There are ways to do what you want but they look like crap IMO.


----------



## RePhase277

Well, if you use a cable (Rx, MC), you can put a small hole in the rock above the panel and fish it in, then install a j-box over the hole and pipe it from there.


----------



## Bulldog1

InPhase277 said:


> Well, if you use a cable (Rx, MC), you can put a small hole in the rock above the panel and fish it in, then install a j-box over the hole and pipe it from there.


I see that a lot in commercial work. With residential we try to conceal as much as possible to keep the install looking as clean as possible.


----------



## Big John

If I wasn't that concerned about pretty, I'd just get close with some EMT and then corner-L into the stud bay the panel was in. You could do the same with some low profile wire mold and it would look cleaner.

Otherwise, have you thought about popping a KO inside the panel and trying to drill sideways through the stud bays with a D-Versi Bit?

-John


----------



## BBQ

I would have thought of this before mounting the equipment and damage the wall where it would be covered by the equipment.


----------



## HARRY304E

GatewaySparky said:


> So I'm installing a solar system on a house, with an inverter next to the panel. The panel is flush mounted and the inverter is surface mounted. On the other side of the panel is a surface mount sub panel that takes the power produced by the inverter (60A sized) and it is also run on the surface in conduit. There are studs between the panel locations, inside the garage wall.
> 
> I need a circuit to come out of the main panel into the invertor (60 A). Also a circuit to come out of the main panel and into the sub panel.
> Do any of you guys have a suggestion on a clean way to get circuits into the flushmount (drywall all around in garage) panel without hacking up the drywall?
> Suggestions would be appreciated! Thanks.


Like Bulldog1 suggested cut the drywall where needed nice and neat then patch after.


----------



## rdr

Wasn't my decision to do it as I'm not running the job. I'm not a big fan of it but on the other hand I don't see another way either.

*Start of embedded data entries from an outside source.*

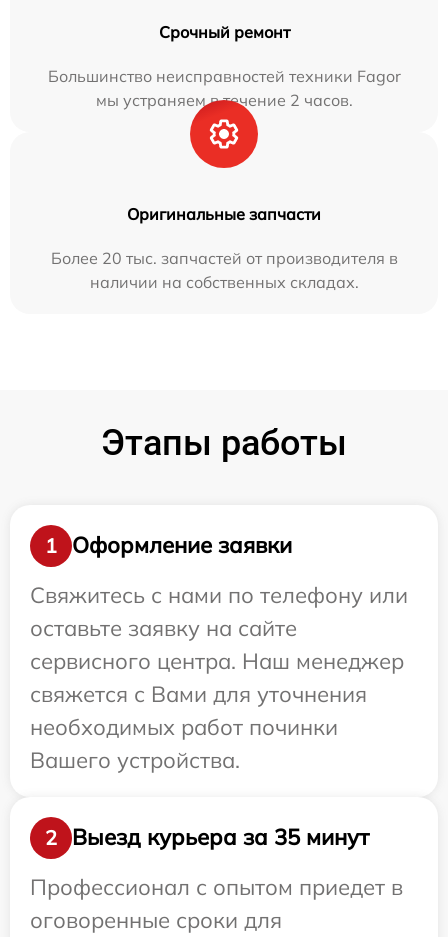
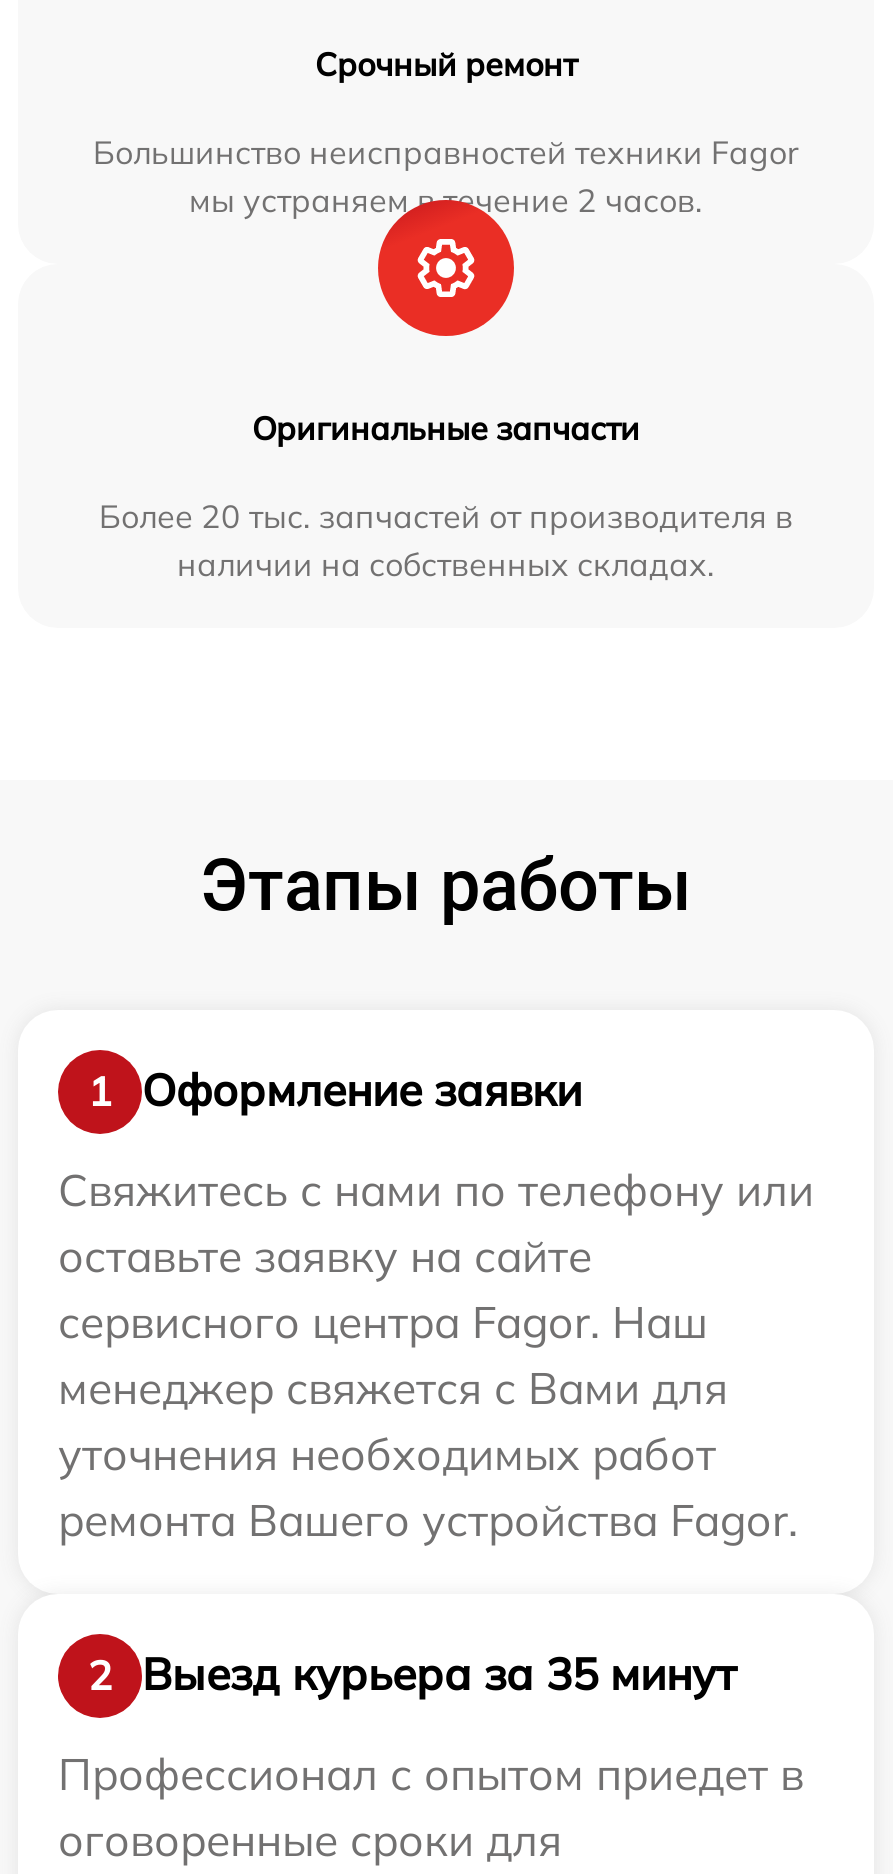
- сервисного центра. Наш менеджер
- свяжется с Вами для уточнения
- необходимых работ починки
- Вашего устройства.
+ сервисного центра Fagor. Наш
+ менеджер свяжется с Вами для
+ уточнения необходимых работ
+ ремонта Вашего устройства Fagor.
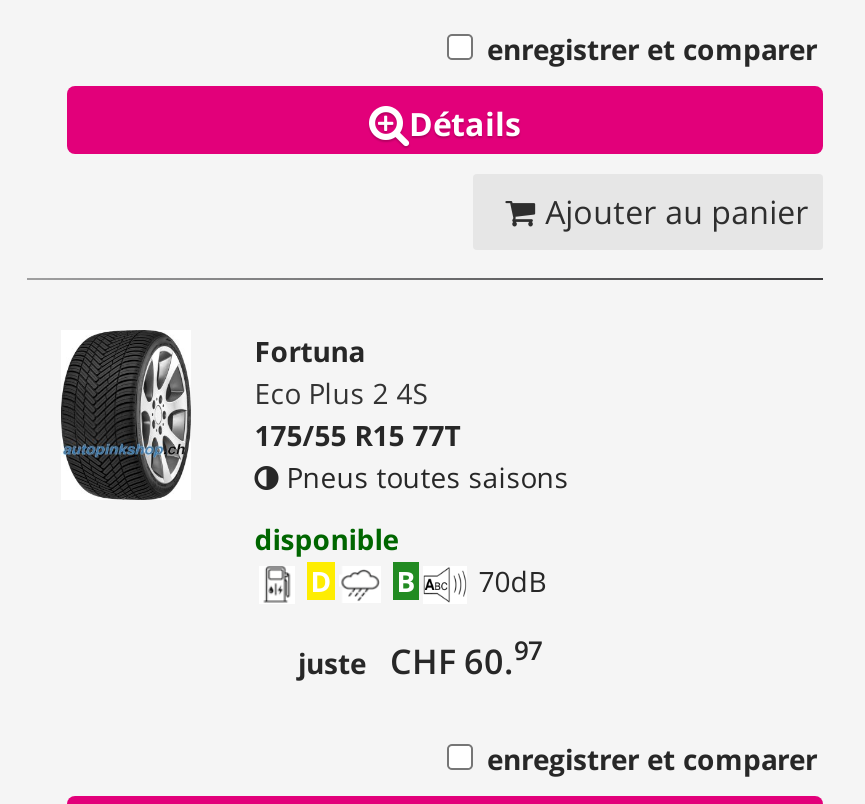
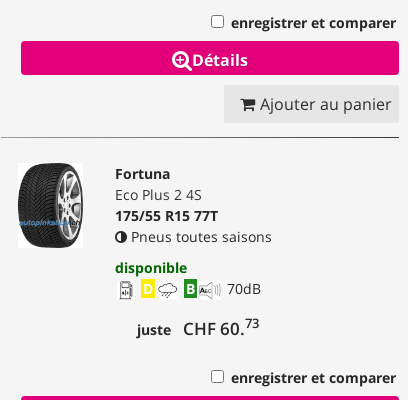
- juste CHF 60.97
+ juste CHF 60.73
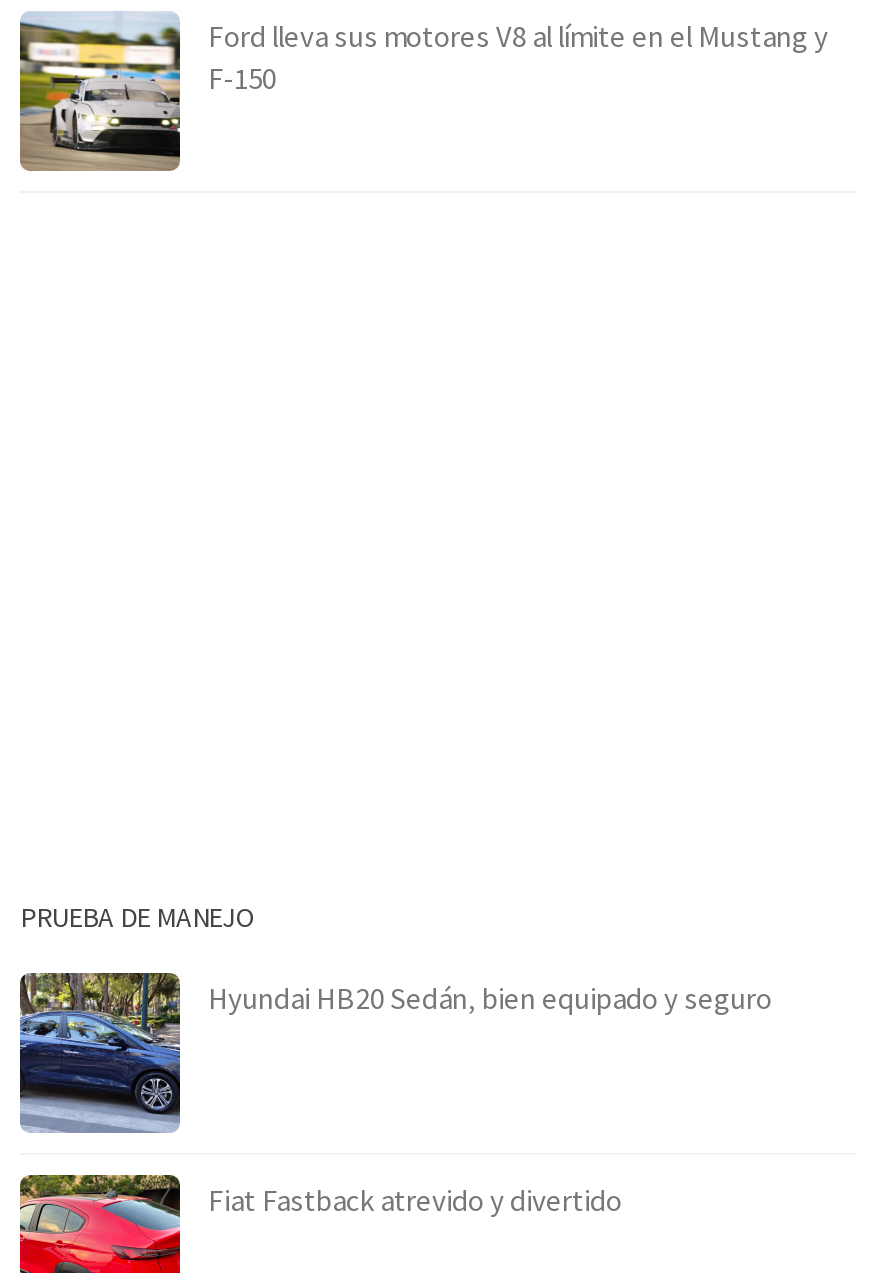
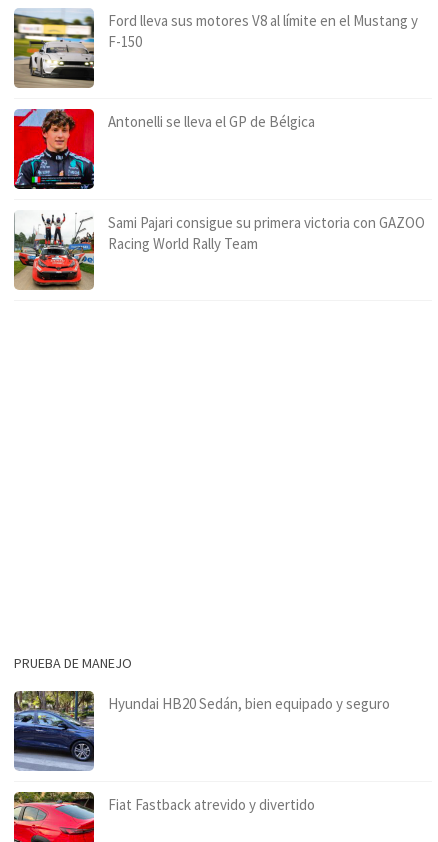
+ [image]
+ Antonelli se lleva el GP de Bélgica

+ [image]
+ Sami Pajari consigue su primera victoria con GAZOO
+ Racing World Rally Team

I'm working on a job that has 3 lighting panels side by side flush mounted on a concrete wall. The foreman and his helper actually cut a couple inches off the top of the panel covers and mounted j-boxes with chase nipples out the back over the bit left by cutting the covers, then piped into the boxes as needed. One of the three panels was already done this way before we came in for the renovation. I can get pictures tomorrow if you like.


----------



## GatewaySparky

I was thinking something more like this where the (stud spacing) wide box is inset into the wall, but 1/2 of it protrudes out of the wall below the flush mount box. The conduit then connects to the right side of the inset box, which is then connected to the flush panel via a chase nipple.
I just don't know if I can get a box like this. And if I could, it would be nice to have a trim ring fit around it.
View attachment surface panel final.bmp


(Uh, does this site take 112K .BMPs?)
Thanks for all the advice, by the way.


----------



## A Little Short

I had to run a circuit to a welder in a sheetrocked garage from a flush mount panel. I cut a hole beneath the panel and mounted a 4 sq.box. I fished a piece of romex through the hole and into the panel. I changed to THHN/THWN inside the j-box and ran conduit to the receptacle.


----------



## kbatku

Cut a hole for a 6x6x6 or so jbox in next to the panel. Use the hole to hole saw through the stud with an angle drill. Install Jbox with nipple into panel (preferably chose spot that already has a ko. Run your conduit into the side of the jbox (which will be protruding from the wall a couple of inches). 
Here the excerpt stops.